Are You Teaching Freelancing?

When kids graduate high school, they typically have three options:  higher-ed, work, or the military.  Not any more.

It's time to add a fourth.  An entrepreneurial career option as a freelancer.

Some data will provide context.  Intuit and Emergent Research have recently released a report that indicates that there will be 7.6 million Americans working in the on-demand economy by 2020, up 4.4 million from 2017.  Edelman Berland estimates that 34% of the U.S. workforce is involved in freelancing, and with a workforce estimated at 157 million, that translates into 53.7 million people that are engaged in some form of freelancing.

You can add me as one of those that work in the on-demand economy as a independent freelancer.  It's not easy.  Actually, it's a pretty hard thing to do.

But, in my opinion, the number of students graduating high school and choosing to freelance as an entrepreneur is only going to increase.

Given that, are schools preparing kids to be entrepreneurial freelancers?  Are schools preparing them to seek their own path and build the requisites skills that enable them to follow their passion(s) in an on-demand economy? 

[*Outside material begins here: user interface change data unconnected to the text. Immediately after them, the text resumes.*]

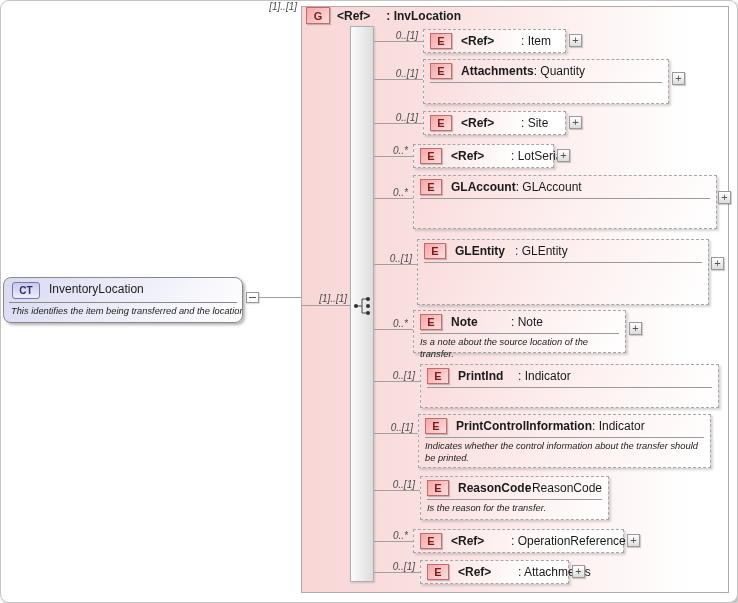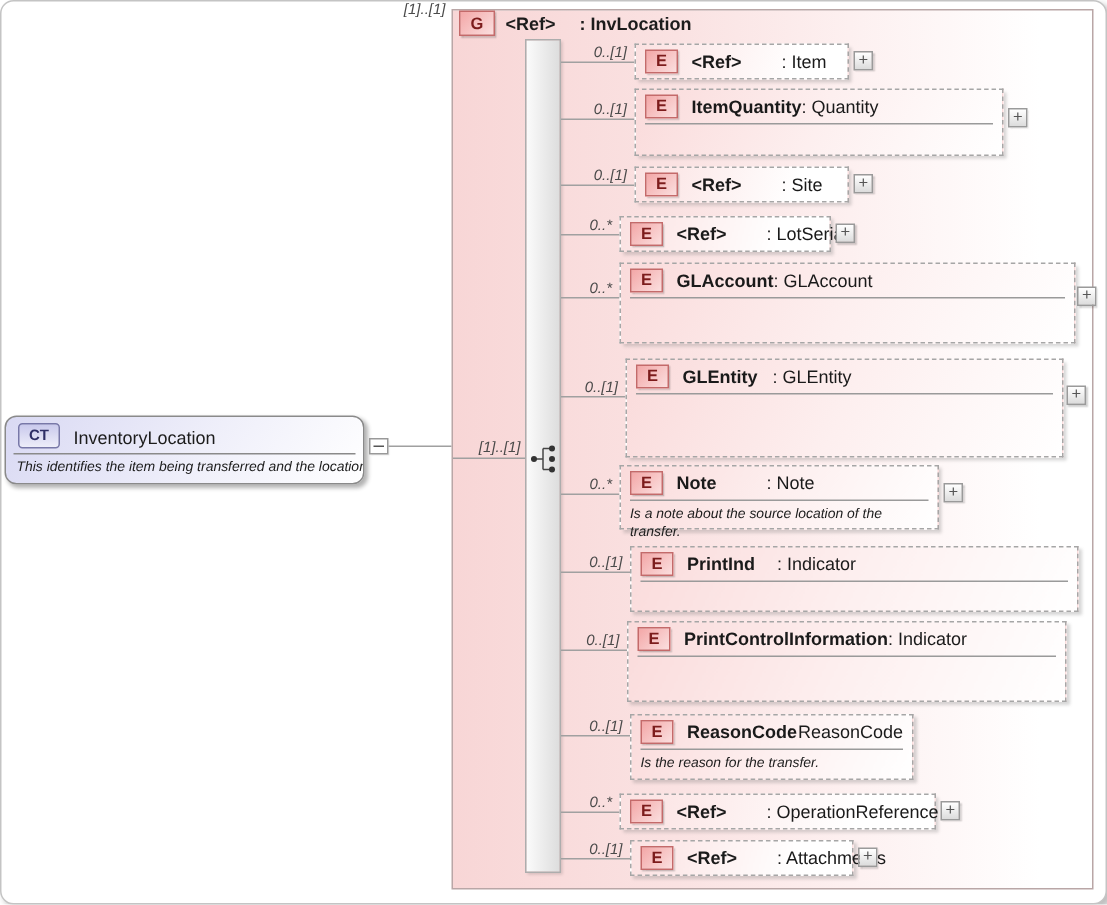"ItemQuantity" span.ename { text: ItemQuantity -> Attachments }
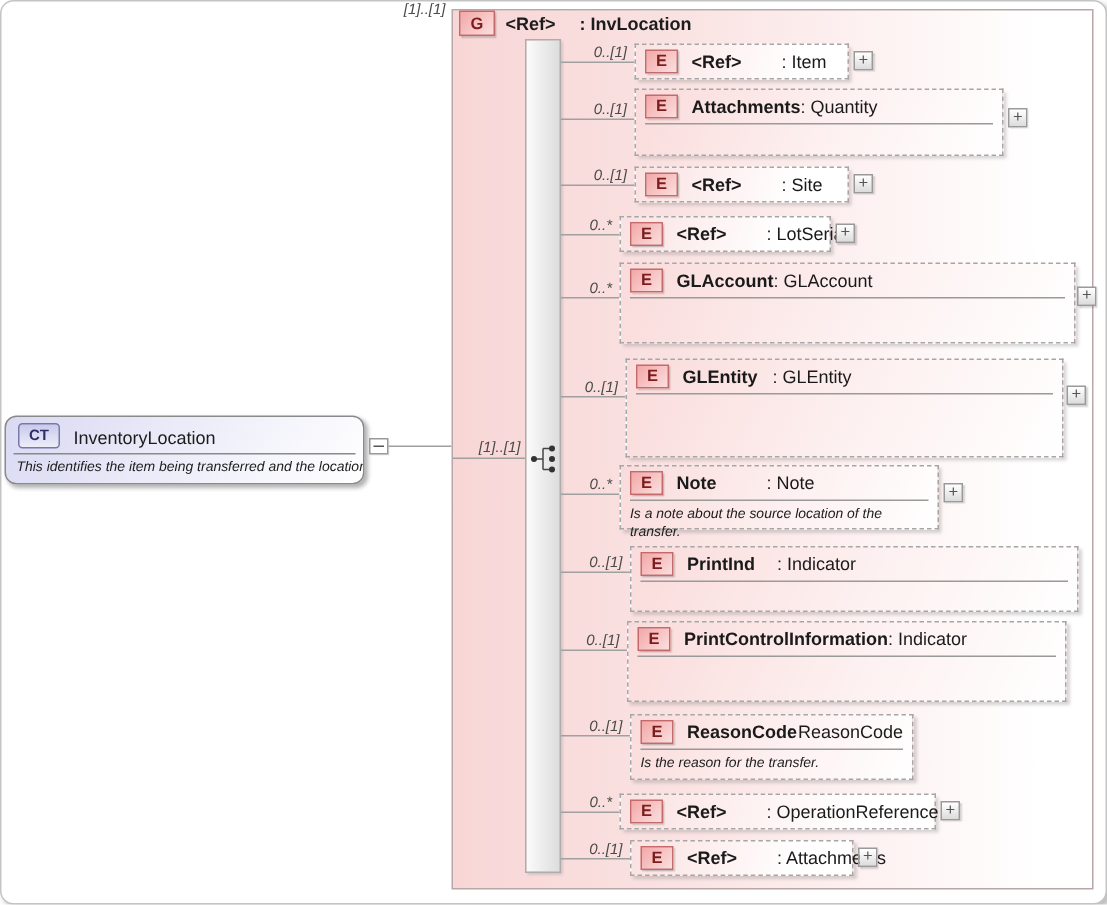"CT" .ct-head { align-items: flex-end -> flex-start }
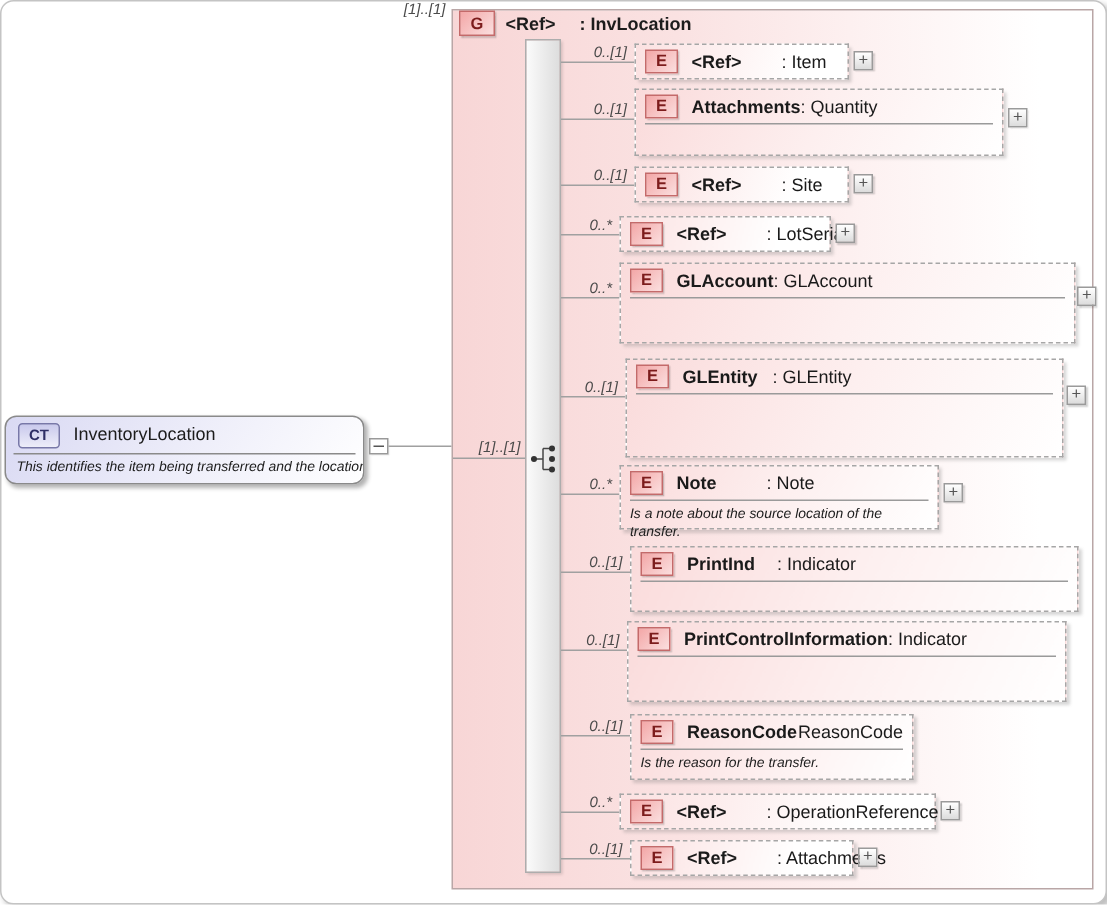"Indicates whether the control" div.eann { html: none -> <div>Indicates whether the control information about the transfer should be printed.</div> }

What's required?  It begins with a very serious commitment to providing an experience where new skills set are explored, developed and directed towards building a very necessarily entrepreneurial disposition that is rooted in confidence, creativity, boldness, connectivity, and determination.  That skill set also includes the use of technology, the use of different types of spaces for work, social media marketing, accounting, selling, doing presentations, interviewing, and being banker, web developer, health care provider, administrative assistant, support staff, travel agent, and founder, all of that rolled into just you.

How could these experiences begin in kindergarten and follow a pathway throughout school where the ability to negotiate and employ what I just described becomes a reality?  That's the question at hand.

Adding another dimension to the choices that kids have at graduation should provoke the imagination.  Imagine the new ways to engage students in experiential learning while developing community-based partnerships that could support entrepreneurism and freelancing.  Imagine new spatial designs that could support a co-working environment and a renewed emphasis on technology as a tool that provides the 24-7 platform for creating the connections necessary for entrepreneurism.  Imagine that teaching freelancing is a great way to reinvent school and what it means for kids.

Most importantly, imagine that freelancing is another viable option for kids and one that they should have the option to choose for the pathway of their lives.